Johnson moved to New York City two years after he and his brother had composed the hymn, and for years they seldom thought about it. Nevertheless it spread quickly on its own. As early as 1901, it was described in the Black press as an “anthem,” and by 1905 it was being performed at graduation ceremonies.

Johnson became a field secretary of the National Association for the Advancement of Colored People (NAACP) in 1916, and in 1919—the year before he was chosen to lead the organization—the group made “Lift Every Voice and Sing” its official song. More and more, it became a staple of Black social life. The poet, playwright, and activist Amiri Baraka, for instance, recalled that when he was a child, in the 1930s and ’40s, he expected to hear it at dances, conventions, meetings, and other events to which his parents took him. It gave him the feeling of belonging to a larger community, instilling the sense “that we black folks were actually real and had desires independent of the lunacy of the vicious racist white folks I was told about every few evenings at the dinner table,” he wrote as an adult.

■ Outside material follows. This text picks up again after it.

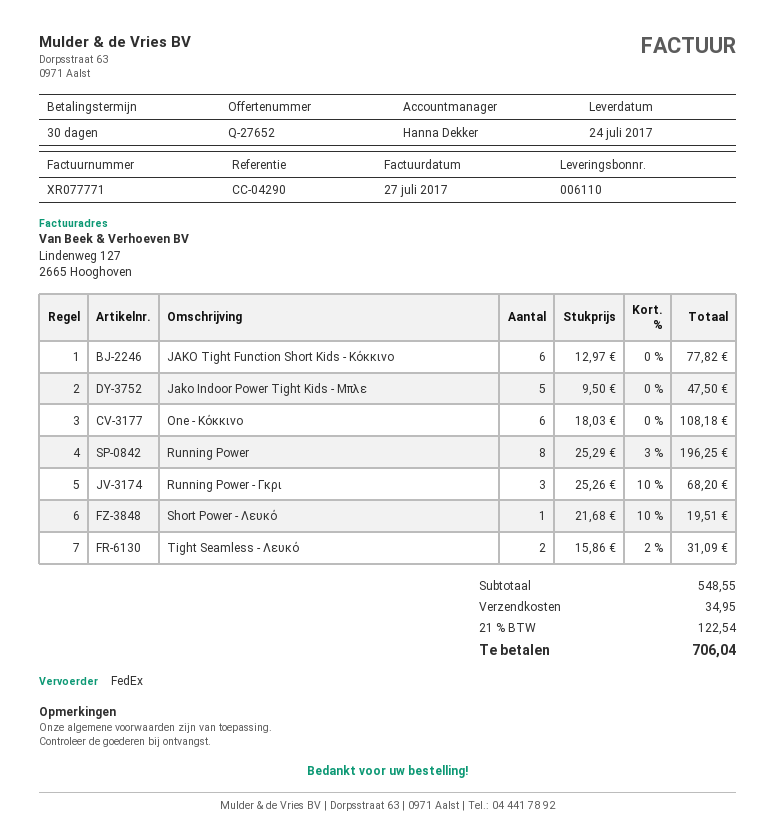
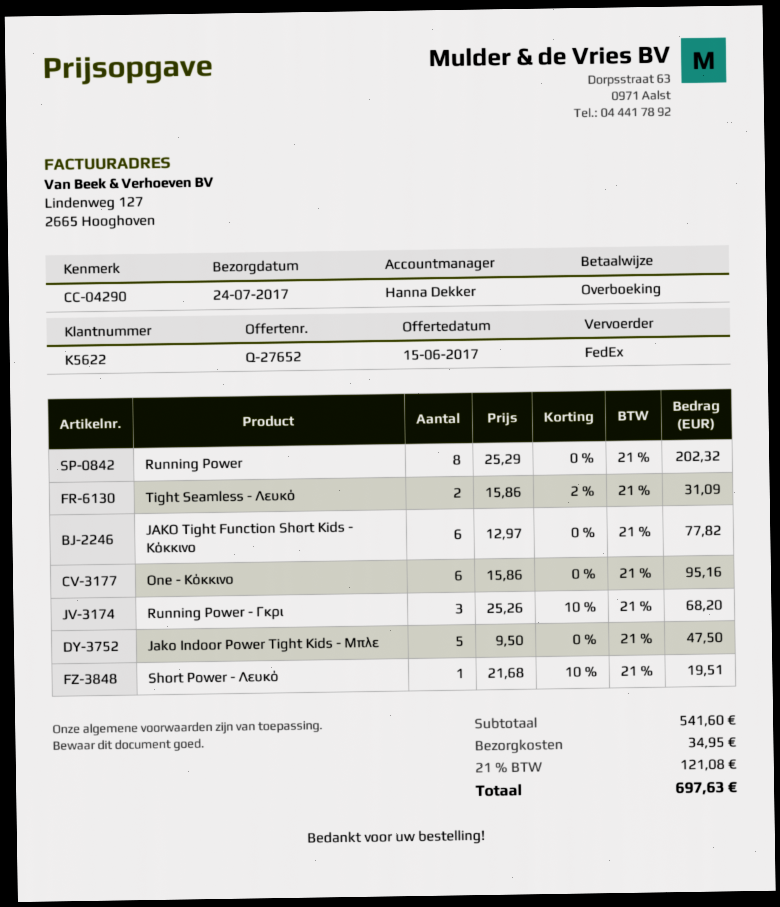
One - Κόκκινο: 6 x 18.03 = 108.18 -> 6 x 15.86 = 95.16
Running Power: 8 x 25.29 - 3% = 196.25 -> 8 x 25.29 = 202.32
subtotal: 548.55 -> 541.60
tax: 21% = 122.54 -> 21% = 121.08
total: 706.04 -> 697.63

Since the early 1960s, the song’s popularity has waxed and waned, as the scholar Imani Perry charts in her book May We Forever Stand: A History of the Black National Anthem (2018). It was eclipsed during the civil rights era by “We Shall Overcome,” only to get a rebirth amid the Black Power movement. In 2011 the author Touré called for “a new black national anthem,” nominating Marvin Gaye’s “Trouble Man,” but in the aftermath of the George Floyd protests in 2020, many people have rallied again around “Lift Every Voice and Sing.” The National Football League and the National Basketball Association have featured it in pregame ceremonies, and in 2021 Rep. Jim Clyburn, then House majority whip, sponsored legislation to enshrine it as the United States’ “national hymn.”